* [Provided entries]:

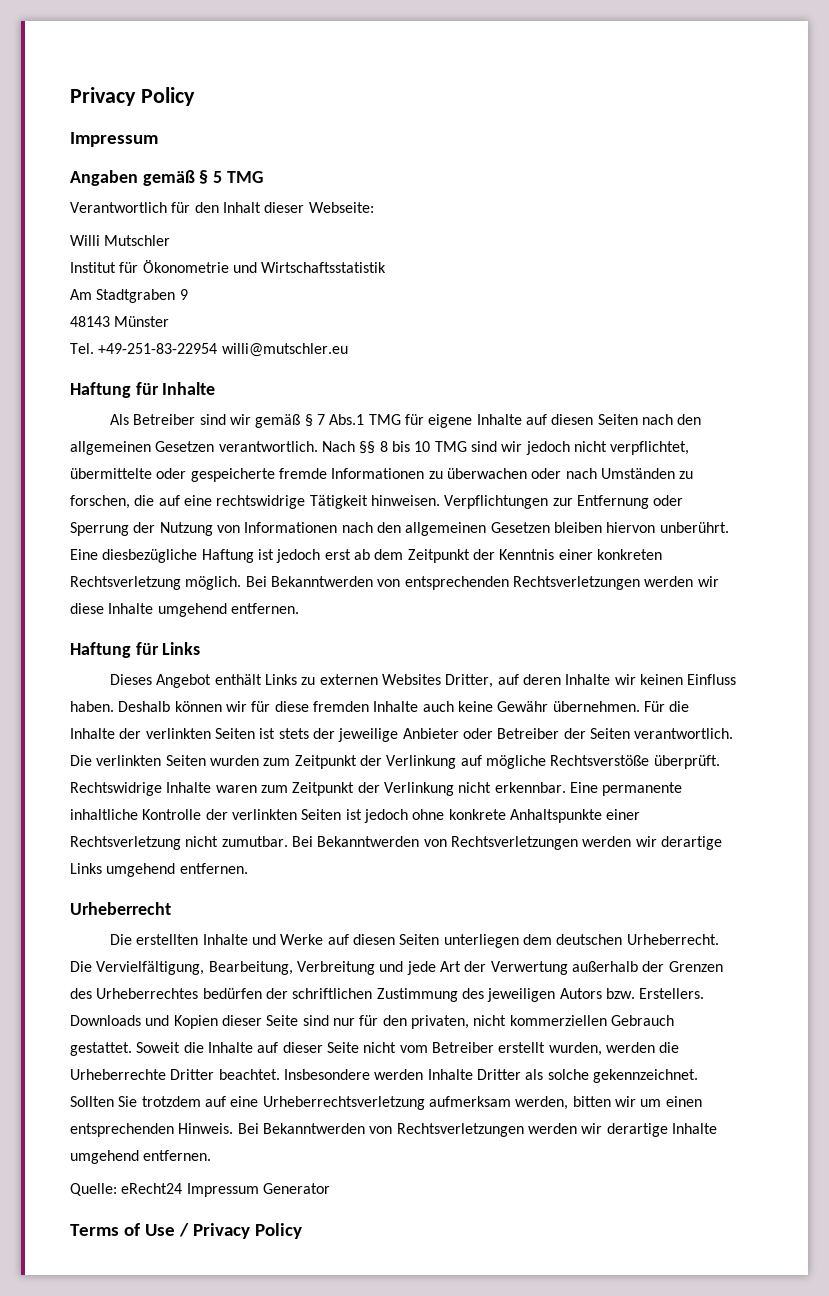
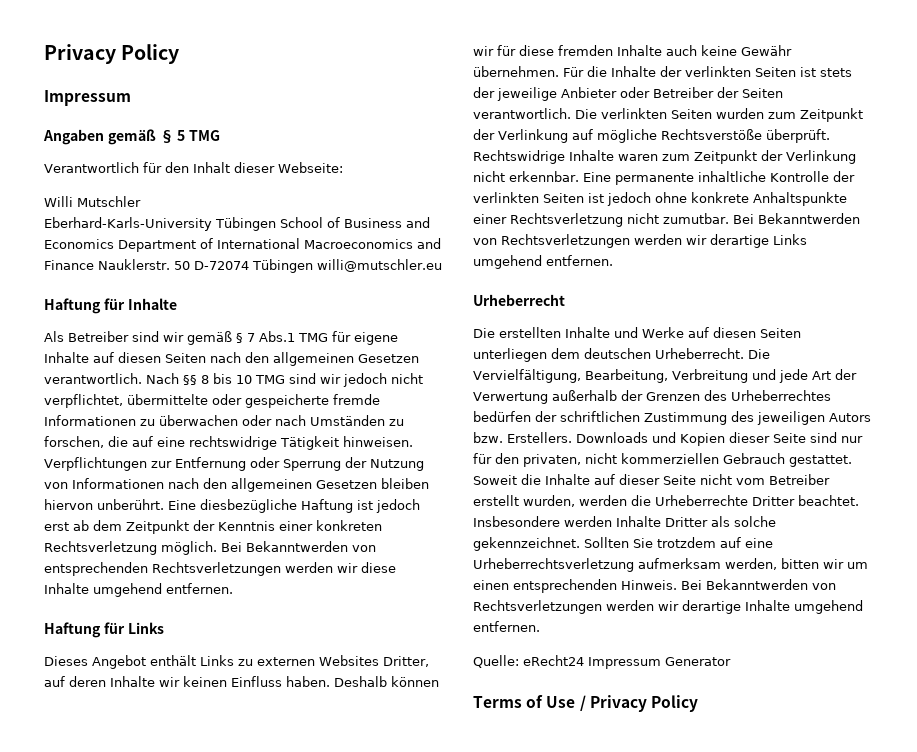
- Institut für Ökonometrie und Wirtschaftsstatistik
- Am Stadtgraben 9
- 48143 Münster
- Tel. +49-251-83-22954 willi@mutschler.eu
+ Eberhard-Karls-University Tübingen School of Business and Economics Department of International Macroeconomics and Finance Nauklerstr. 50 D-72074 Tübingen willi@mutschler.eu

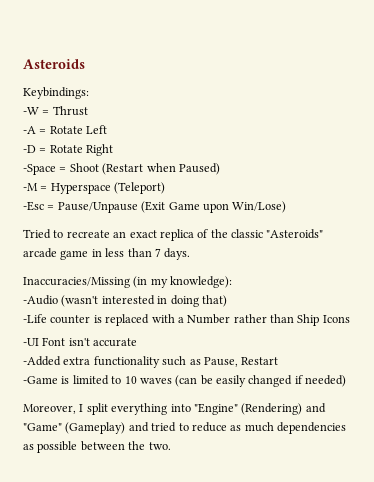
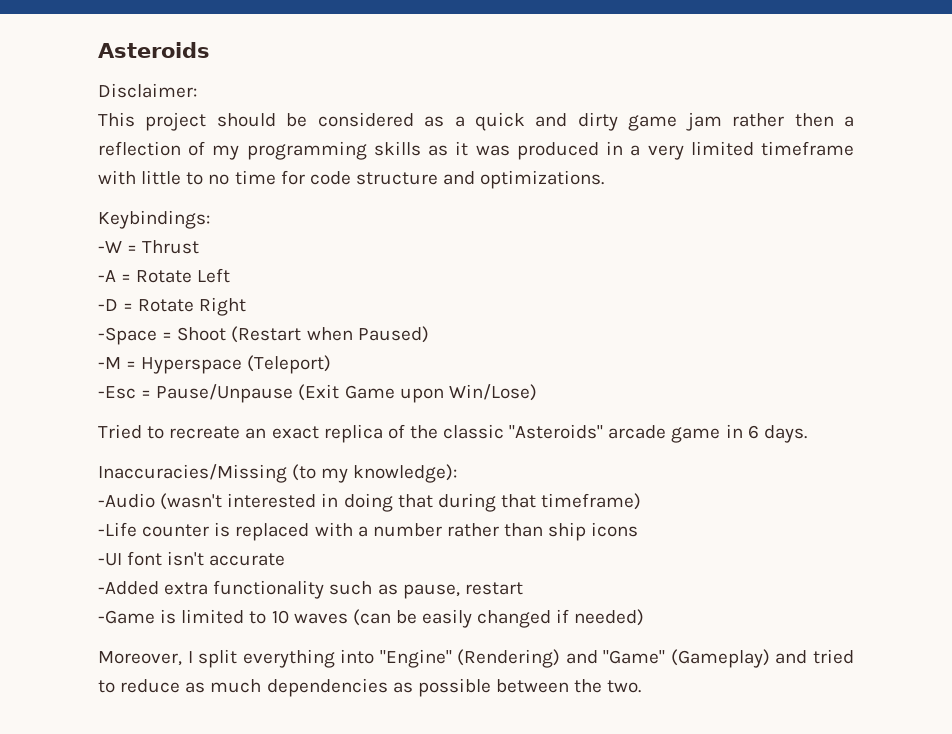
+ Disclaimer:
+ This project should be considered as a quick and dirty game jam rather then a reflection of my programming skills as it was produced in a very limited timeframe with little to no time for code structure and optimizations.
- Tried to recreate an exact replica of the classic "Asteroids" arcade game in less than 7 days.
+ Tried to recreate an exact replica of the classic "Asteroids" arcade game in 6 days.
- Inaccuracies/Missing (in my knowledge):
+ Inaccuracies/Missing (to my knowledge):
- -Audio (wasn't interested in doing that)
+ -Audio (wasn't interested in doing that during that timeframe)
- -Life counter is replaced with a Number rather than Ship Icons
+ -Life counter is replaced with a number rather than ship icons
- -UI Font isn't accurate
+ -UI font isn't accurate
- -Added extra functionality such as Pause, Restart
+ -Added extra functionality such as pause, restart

* * *

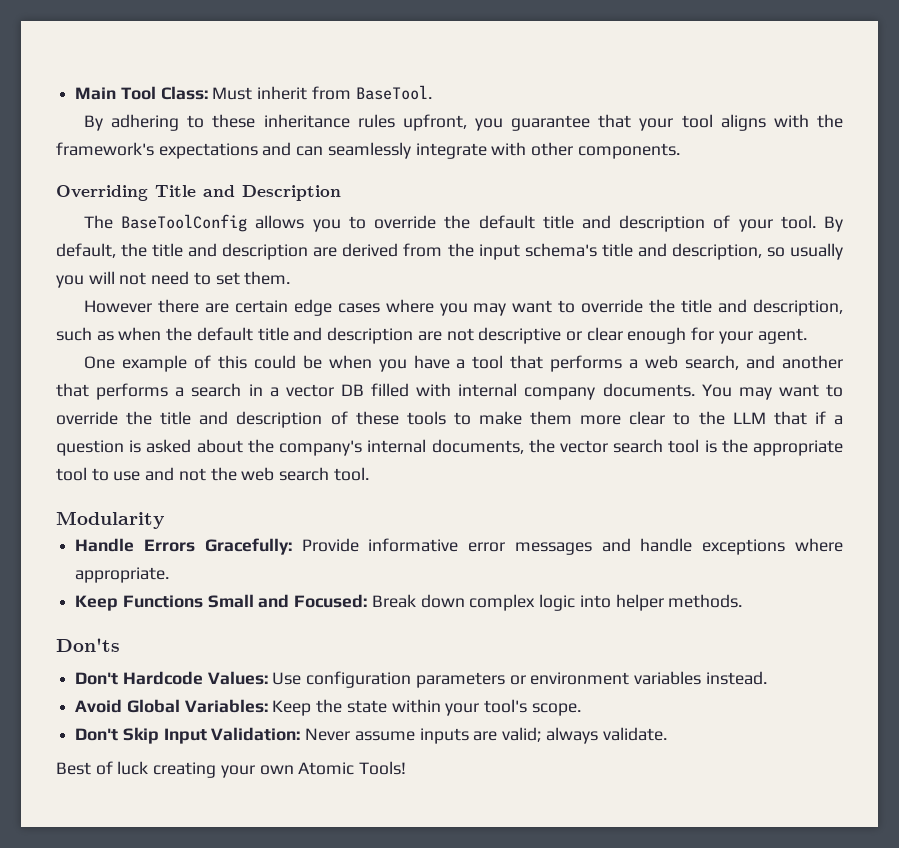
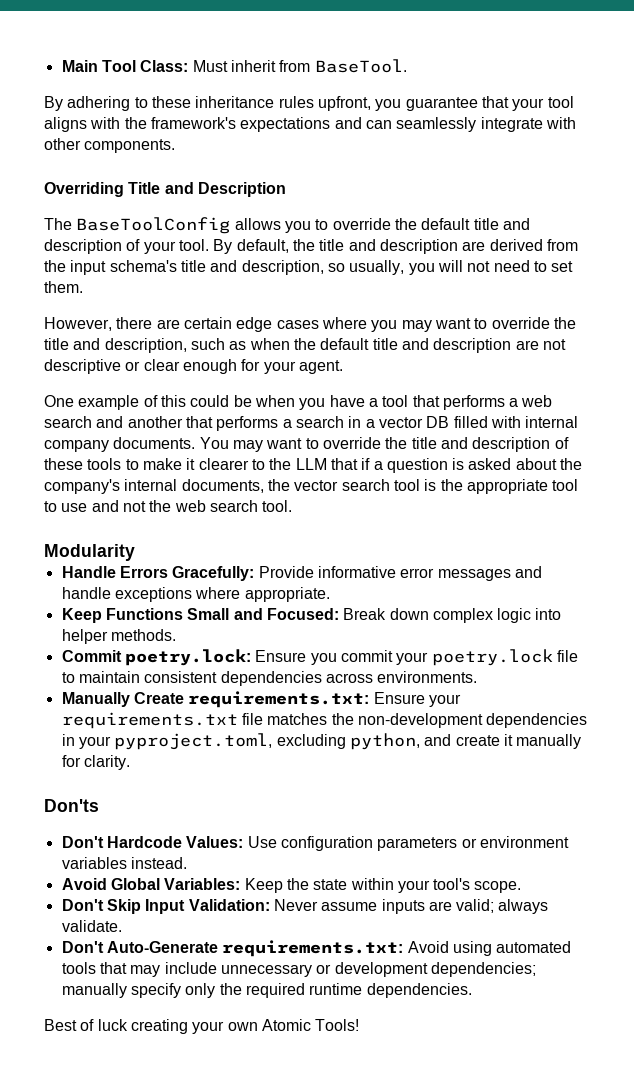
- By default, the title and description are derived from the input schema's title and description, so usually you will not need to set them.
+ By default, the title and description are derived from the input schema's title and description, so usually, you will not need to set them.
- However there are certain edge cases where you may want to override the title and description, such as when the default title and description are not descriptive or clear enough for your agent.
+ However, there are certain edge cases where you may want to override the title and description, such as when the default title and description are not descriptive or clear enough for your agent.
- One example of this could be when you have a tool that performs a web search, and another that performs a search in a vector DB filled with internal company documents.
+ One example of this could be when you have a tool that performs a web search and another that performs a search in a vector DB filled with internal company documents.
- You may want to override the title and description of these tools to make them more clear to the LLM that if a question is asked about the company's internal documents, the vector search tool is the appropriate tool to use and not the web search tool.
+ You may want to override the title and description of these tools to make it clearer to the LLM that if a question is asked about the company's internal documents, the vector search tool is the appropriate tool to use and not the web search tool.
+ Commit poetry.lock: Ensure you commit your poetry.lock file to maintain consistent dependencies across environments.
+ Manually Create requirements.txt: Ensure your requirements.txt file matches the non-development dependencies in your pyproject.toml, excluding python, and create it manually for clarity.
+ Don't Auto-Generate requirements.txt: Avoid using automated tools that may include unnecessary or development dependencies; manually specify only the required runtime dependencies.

* [Task details]: Examine the listing line by line and give the number of lines where "internal" occurs, with nothing added.

* [Exercise solution]: 4